Could America End Up with Civilian Prison Labor Camps?
Our American Army units are legally authorized to establish civilian prisoner labor camps on the very lands of military installations that our taxes pay for. These actions are authorized by a little known regulation which permits these acts under the request of the Bureau of Prisons.
This regulation is Army Regulation 210-35. This is not a newly established law laid out by the Obama administration but rather one that was defined under the Bush administration when they were expanding the presidential powers during any emergency situation.
This regulation clearly defines the Army’s purpose in establishing the prison camps within Army installations for purposes of utilizing nonviolent civilian inmates into a unified labor pool for working on the specific portions of federal land. The U.S. attorney general will handle the responsibility for availing to the various heads of different departments, which incidentally includes the Army, of the services of prisoners for tasks such as works projects which are funded by Congress. Currently the program restricts the prisoners to those under control of the Federal Bureau of Prisons.

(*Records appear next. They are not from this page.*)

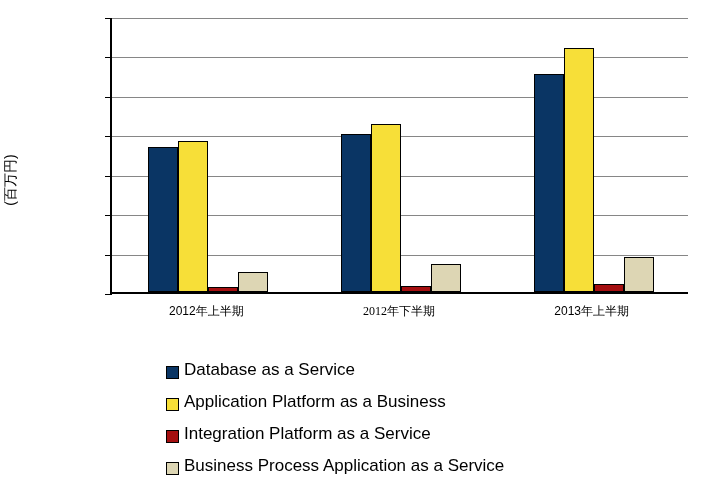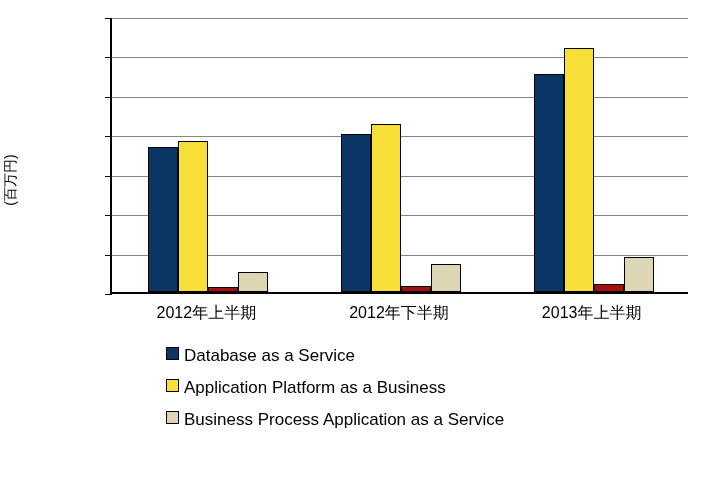--- a/index.html
+++ b/index.html
@@ -92,7 +92,7 @@
     position: absolute;
     top: 0;
     text-align: center;
-    font-size: 16px;
+    font-size: 12px;
     white-space: nowrap;
   }
 

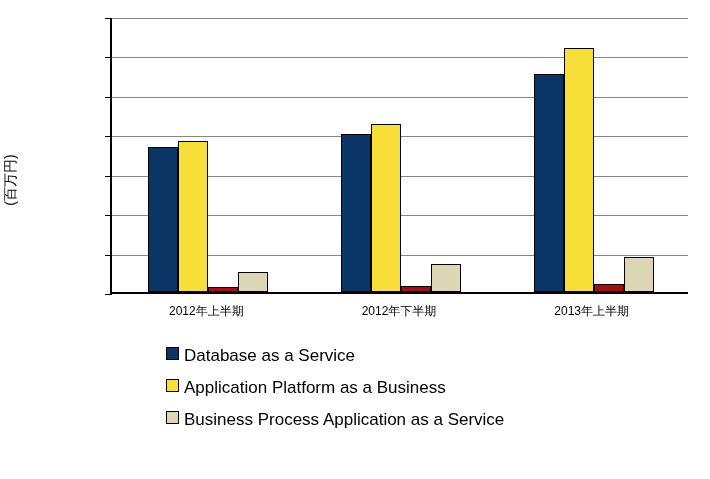--- a/index.html
+++ b/index.html
@@ -172,7 +172,7 @@
 
   <div class="cat-labels" id="cat-labels">
       <div class="cat-label" style="left: 0px; width: 192.667px;">2012年上半期</div>
-      <div class="cat-label" style="left: 192.667px; width: 192.667px;">2012年下半期</div>
+      <div class="cat-label" style="left: 192.667px; width: 192.667px; font-family: Liberation Serif, serif;">2012年下半期</div>
       <div class="cat-label" style="left: 385.333px; width: 192.667px;">2013年上半期</div>
     </div>
 

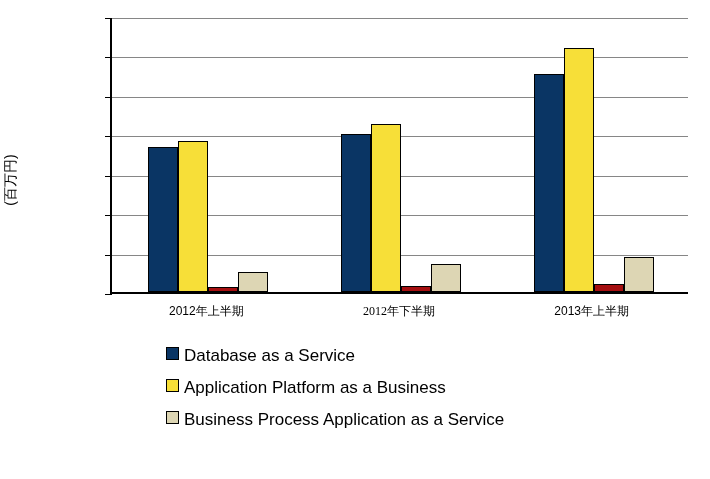--- a/index.html
+++ b/index.html
@@ -105,7 +105,7 @@
   }
   .legend-item {
     display: flex;
-    align-items: flex-start;
+    align-items: flex-end;
     height: 32px;
     padding-left: 28px;
   }

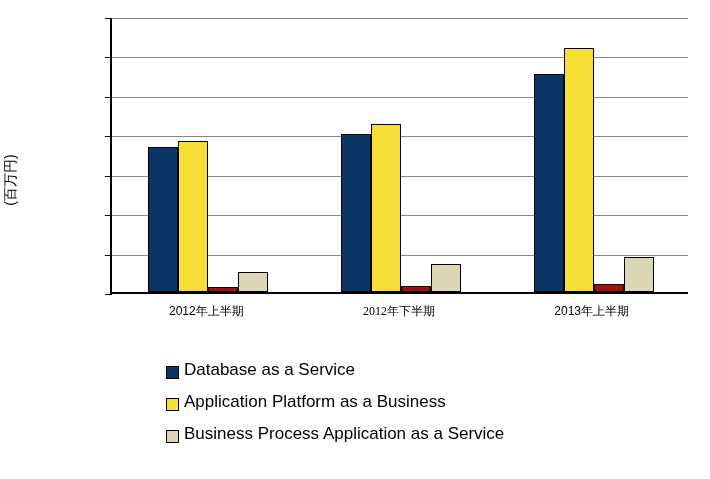--- a/index.html
+++ b/index.html
@@ -186,6 +186,10 @@
         <span class="legend-label">Application Platform as a Business</span>
       </div>
       <div class="legend-item">
+        <span class="legend-swatch s2"></span>
+        <span class="legend-label">Integration Platform as a Service</span>
+      </div>
+      <div class="legend-item">
         <span class="legend-swatch s3"></span>
         <span class="legend-label">Business Process Application as a Service</span>
       </div>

This is merely an additional portion of the declared powers that President Bush had signed in the name of the Presidential National Security Directive Number 51 and the closely followed Presidential Homeland Security Directive Number 20 which granted him dictatorial powers in the event he declared the country to be in a state of national emergency. Those who may be familiar with these previous directives will readily recall how they defined catastrophic emergency in a rather loose manner referencing an incident with no regard to location which results in extreme levels of casualties or severely affects the general population.
Whenever the nation’s president determines that a catastrophic emergency exists he can invoke these directives and immediately take control of all governmental functions including those of the federal, all state, all local as well as territorial or tribal levels. He is also afforded the power to direct private activities in order to assure that America emerges successfully from the emergency.
What this amounts to is that our president at his personal determination can declare a national emergency and invoke the powers that congress has allowed him to reserve for himself. Yes, these same powers that would normally be reserved only for dictators in a third world country. The last time that civilians in America were incarcerated in Army installations was during World War II when the Japanese were placed in concentration camps. Of interest in this concept is that Fort Dix New Jersey has two civilian labor camps established on its property. One of these camps is federally sponsored while the second is state owned. It is not unusual to find that Fort Dix routinely makes use of inmate labor for maintenance of the grounds and other minor manual labor tasks.